Machiene Learning: how it applies to a CRM with a process management engine
In the last decade, Artificial Intelligence (AI) has become increasingly pervasive in the software systems that are used every day.
AI has had an impact in almost all fields: it has changed the way we interact with each other and with machines, and in the future it could change the way we live our lives. Andrew Ng, one of the brightest minds in technology, has defined AI as “the new electricity”.
If we think about it, this is exactly what happened two decades ago with Information Technology, which is now an integral part of our daily lives.
Most managers also know that AI has the power to almost completely change the way business is done. AI could contribute 15.7 trillion dollars to the global economy by 2030 (PwC, 2019): modern businesses therefore cannot afford to ignore it.
When we talk about AI, we also talk about Machine Learning (ML). Machine learning is the ability of algorithms to learn from experience.”ML is a subset of AI, which aims to create prediction and behavior models through a mathematical process based on learning.”
There are two types of ML:
- supervised: the system uses examples of expected inputs and outputs and must learn to predict the output from the input (for example the classification of images from examples provided);
- unsupervised: inputs are not provided and the model must independently create the categories and aggregate the results based on labels (Attico, 2018).
How to manage complexity
Machine Learning brings with it the need to manage a large amount of processes involving multiple data sources and requiring systematic management through technologies that are:
- Flexible: updates in models, AI algorithms and feature selection algorithms occur quickly, coherently and controllable in order to incorporate constant changes in regulations and technologies;
- Accessible: most of the features must be usable by domain experts but without the constant support of IT staff and in any case modifiable without writing any line of code;
- Affordable: there is no perfect AI algorithm at the “first shot” but rather algorithms that require a test phase from which the best model for each objective will emerge. Their licensing cost must therefore be low.

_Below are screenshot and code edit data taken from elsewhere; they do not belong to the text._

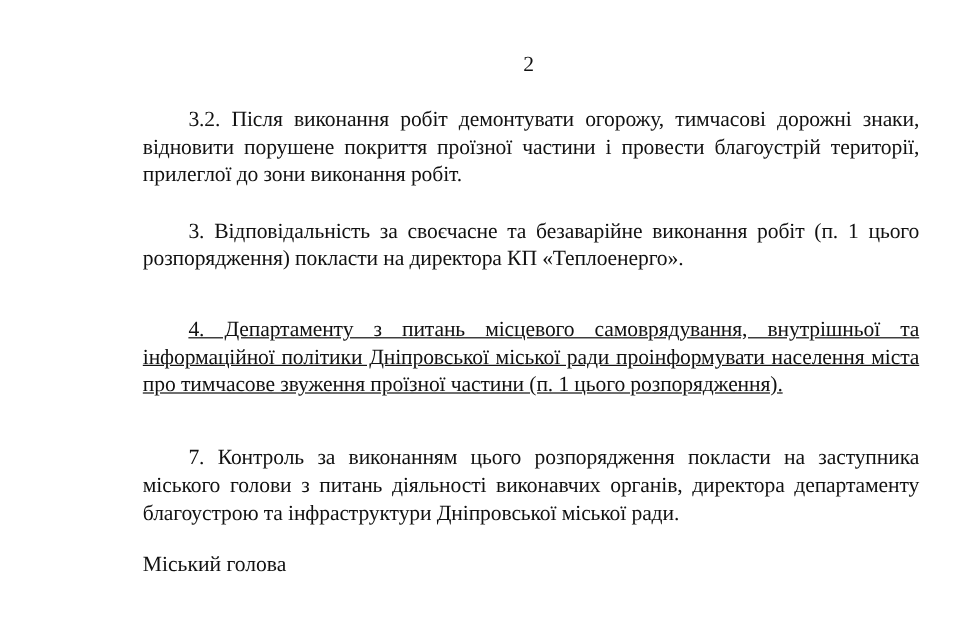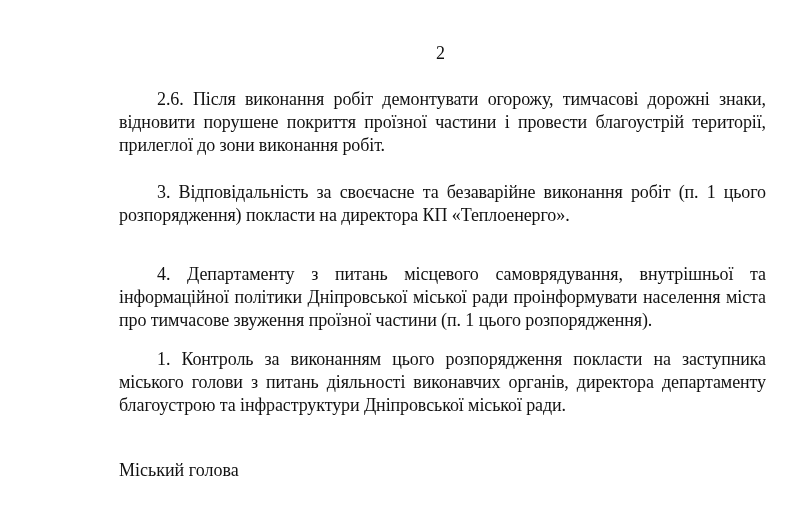"2.6. Після виконання робіт демонтувати" p.para { text: 2.6 -> 3.2 }
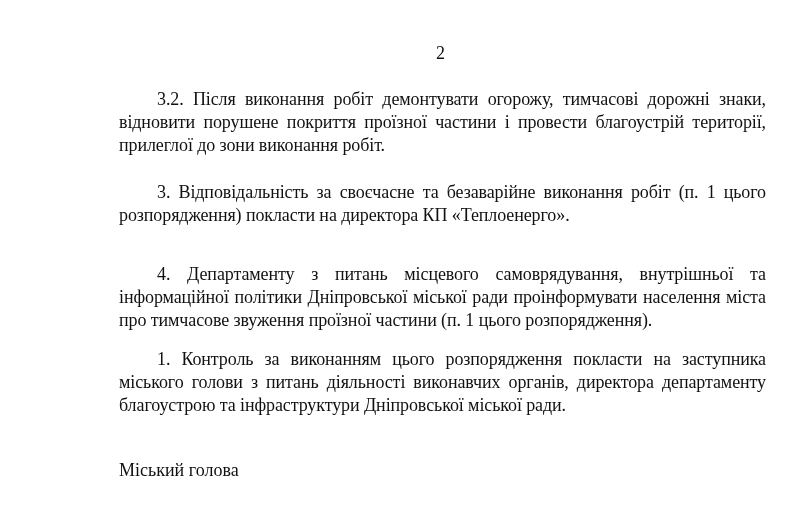"4. Департаменту з питань місцевого" .para.p3 { margin-bottom: 16px -> 38px; text-decoration: none -> underline }
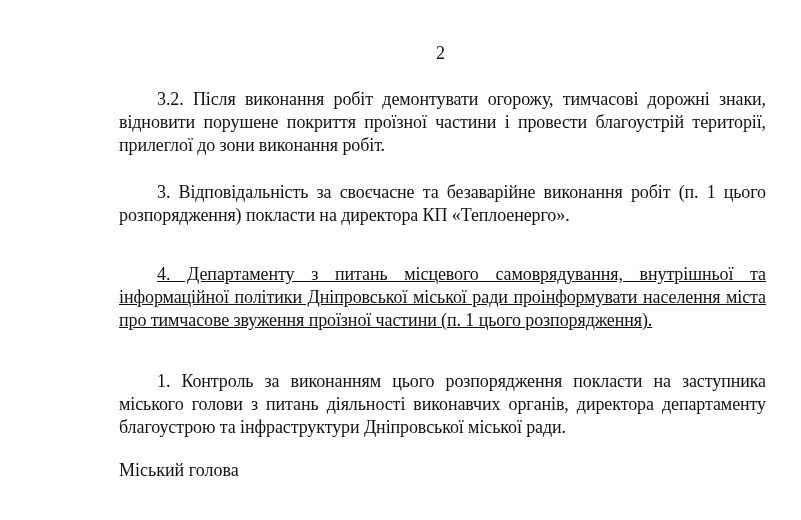"1. Контроль за виконанням цього" p.para { text: 1 -> 7 }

The risk for small and medium-sized enterprises (SMEs) is that of not having the necessary resources to implement a process management system based on AI algorithms.
Our goal is to provide SMEs with an entry-level tool for the constant integration of AI algorithms into their processes and that allows them to benefit from all the advantages deriving from it.
The AI approach of vtenext
In vtenext we strongly believe that the software has to adapt to the company and not vice versa: each company has its own way of managing and discovering the processes in use in order to automate them using the Machine Learning. All this is essential to ensure both the effectiveness of the technological solution and the application of “State-of-the-art” algorithms (SOTA).
Machine Learning modules are integrated and optimized in individual activities and interact directly with the native BPMN engine. Vtenext has always developed and supplied its tools following an Open Source logic that is known to contain costs, encourage the evolution of products and the community itself and to guarantee the adoption of “open” standards.
Vtenext actively collaborates with universities and start-ups in order to provide our customers with the best technology available on the market.
The vtenext Machine Learning framework in detail
Klondike is the framework created by vtenext for the integration of AI plugins via the CRM platform with a proprietary BPMN engine.
The Klondike extension adds the following AI modules to vtenext:
- Temporal Extraction Module (TE): transforms all the data collected by vtenext into a temporal database representation that is easy to manage for any type of analysis to be performed;
- Process Discovery Module (PD): allows the discovery of implicit processes related to various entities coming from the data produced by the TE module. Examples of implicit processes are practices consolidated in the company or linked to customer behavior. In the latter case, the implicit processes determine the exact moments when a decision should be made to guide the behavior towards a milestone (e.g. new purchase, license renewal and so on) or away from an unwanted event (e.g. abandonment);
- Classification Manager Module (CM): responsible for testing and evaluating a myriad of classification algorithms in order to find (if possible) the best method to support decisions. The user decides whether or not to apply the method in a non-supervised way, therefore without any human intervention for all future instances of the process, or supervised, thus maintaining the decision-making power;
- Forecast Module (FM): processes the data taken by the TE to see if certain pathways in the process can increase the probability of obtaining the desired result (or reduce that of the unwanted result). It is possible to activate warnings when this probability is too low (i.e., in the case of the desired outcomes) or too high (i.e., in the case of unwanted events).
The use of Machine Learning can certainly involve risks related to the obsolescence of the algorithms or models used. We at vtenext mitigate these risks by transforming them into opportunities for success and continuous improvement. Our platform natively allows the possibility of replacing the algorithms with the most recent and performing ones.